Facially, the “political correctness” argument of the Right suggests that the US has grown weak both abroad and at home because of liberal-induced unwillingness to deal with – or even utter – so-called hard truths, generally critical of people of color. But, as I wrote in my new piece, ‘Political Correctness’ Isn’t the Problem, in US News & World Report yesterday, the real point such polemicists as Trump and Rush Limbaugh want to make is that the militancy of their anger is really the fault of their opponents:
The spread of intolerant liberalism, which ought to be an oxymoron, however, unfortunately gives the Right in this country – which historically embraces the suppression of speech with which it disagrees – a fig-leaf with which to dress itself up as the defenders of the First Amendment.
So, sure, “political correctness” is a problem. But it’s not what’s stoking Islamic fundamentalism.
Rather, it’s become simply an excuse. An excuse to blame one’s opponent for one’s own venality. An excuse to say even more stupid things, and to elect a fundamentally unhinged man as president, just because doing so is politically incorrect.
This is the big problem of 2016. Last week in US News, I tried to address another aspect of it – the attempt to blame all this anger on immigrants, and what can be done to counter that.
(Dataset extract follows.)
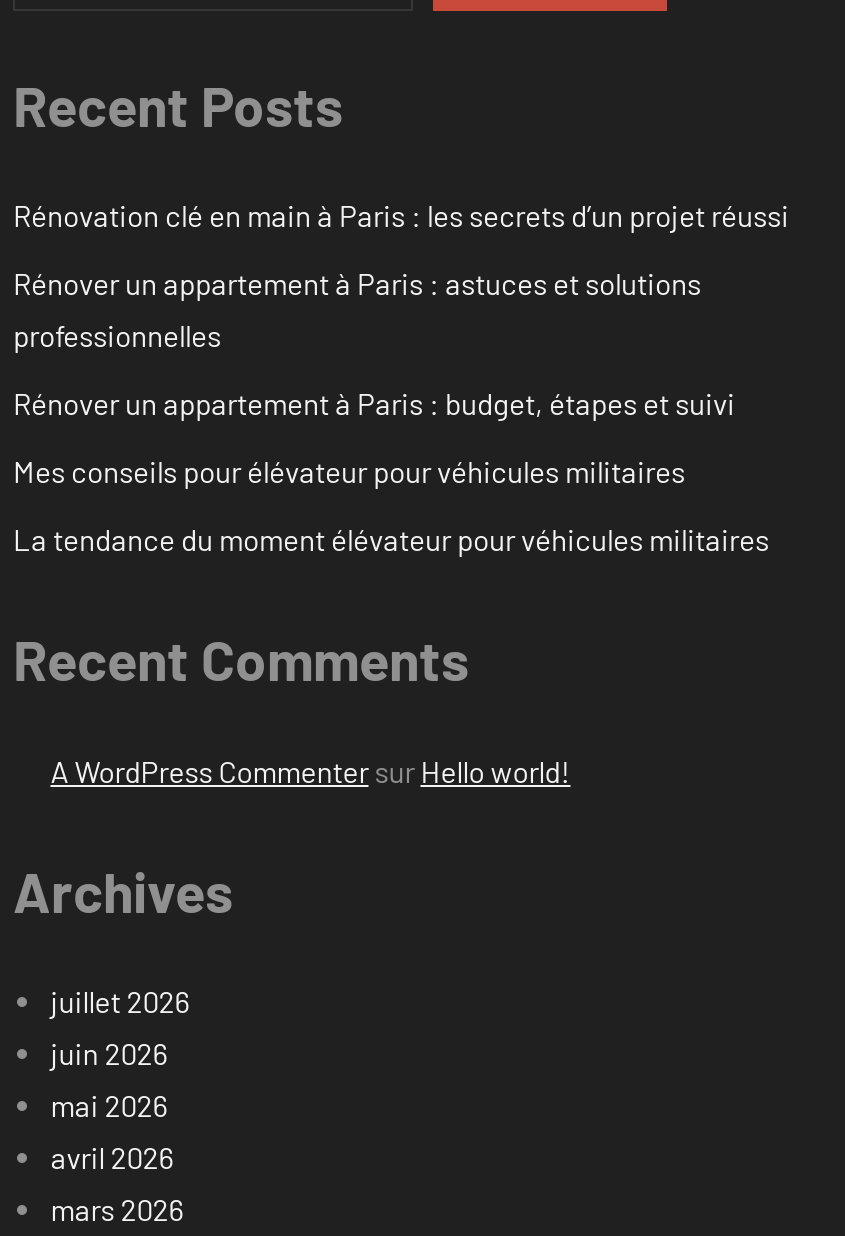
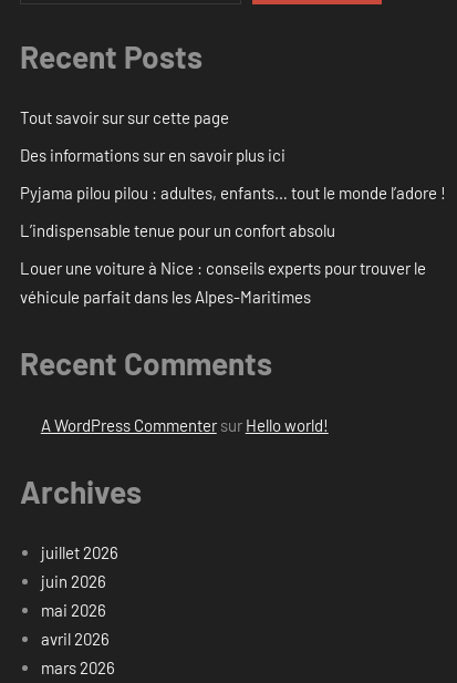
[13,198,789,234] Rénovation clé en main à Paris : les secrets d’un projet réussi -> [20,108,229,128] Tout savoir sur sur cette page
[13,266,701,354] Rénover un appartement à Paris : astuces et solutions | professionnelles -> [20,145,285,165] Des informations sur en savoir plus ici
[13,386,735,422] Rénover un appartement à Paris : budget, étapes et suivi -> [20,183,446,203] Pyjama pilou pilou : adultes, enfants… tout le monde l’adore !
[13,454,685,490] Mes conseils pour élévateur pour véhicules militaires -> [20,221,335,241] L’indispensable tenue pour un confort absolu
[13,522,769,558] La tendance du moment élévateur pour véhicules militaires -> [20,258,426,307] Louer une voiture à Nice : conseils experts pour trouver le | véhicule parfait dans les Alpes-Maritimes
In How Clinton Can Win Over Trump Voters, I drew on another meeting from my recent Scandinavian trip in which I discussed immigration policy with analysts from the Swedish Social Democrats. As I wrote there,
[T]he angry working class is right to be angry about jobs and wages: Their jobs have been – and continue to be – threatened. But it’s not because a bunch of immigrants have come over here and taken those high-paying manufacturing jobs. It’s because those jobs, to the extent they still exist, have been shipped overseas. Yes, U.S. jobs are threatened by lower-paid foreigners, but abroad, not in the U.S.
I argued that “American workers deserve a platform that combats the real problems” – and tried in the remainder of the piece to sketch one. The other day, the Aspen Institute asked me to lay out a longer and more detailed version of this argument. Look for it in September!
In between, my trip to Sweden and Estonia produced another piece that I didn’t do much to circulate because it came out right before the Orlando shootings. But in Less Government, More Socialism, I returned to several of my favorite themes on the future of government (basically, “it’s complicated”) and the deficiencies in our current political debate (it’s not complicated enough):
In short, our domestic political debate is grossly impoverished by our dichotomy between the competing utopianisms of a country without government and one dominated by it. We in fact are headed toward a world with a lot less government – and a lot more “socialism.”
And that’s the big problem of the future…. I’ll be discussing it a lot more in articles and posts to come.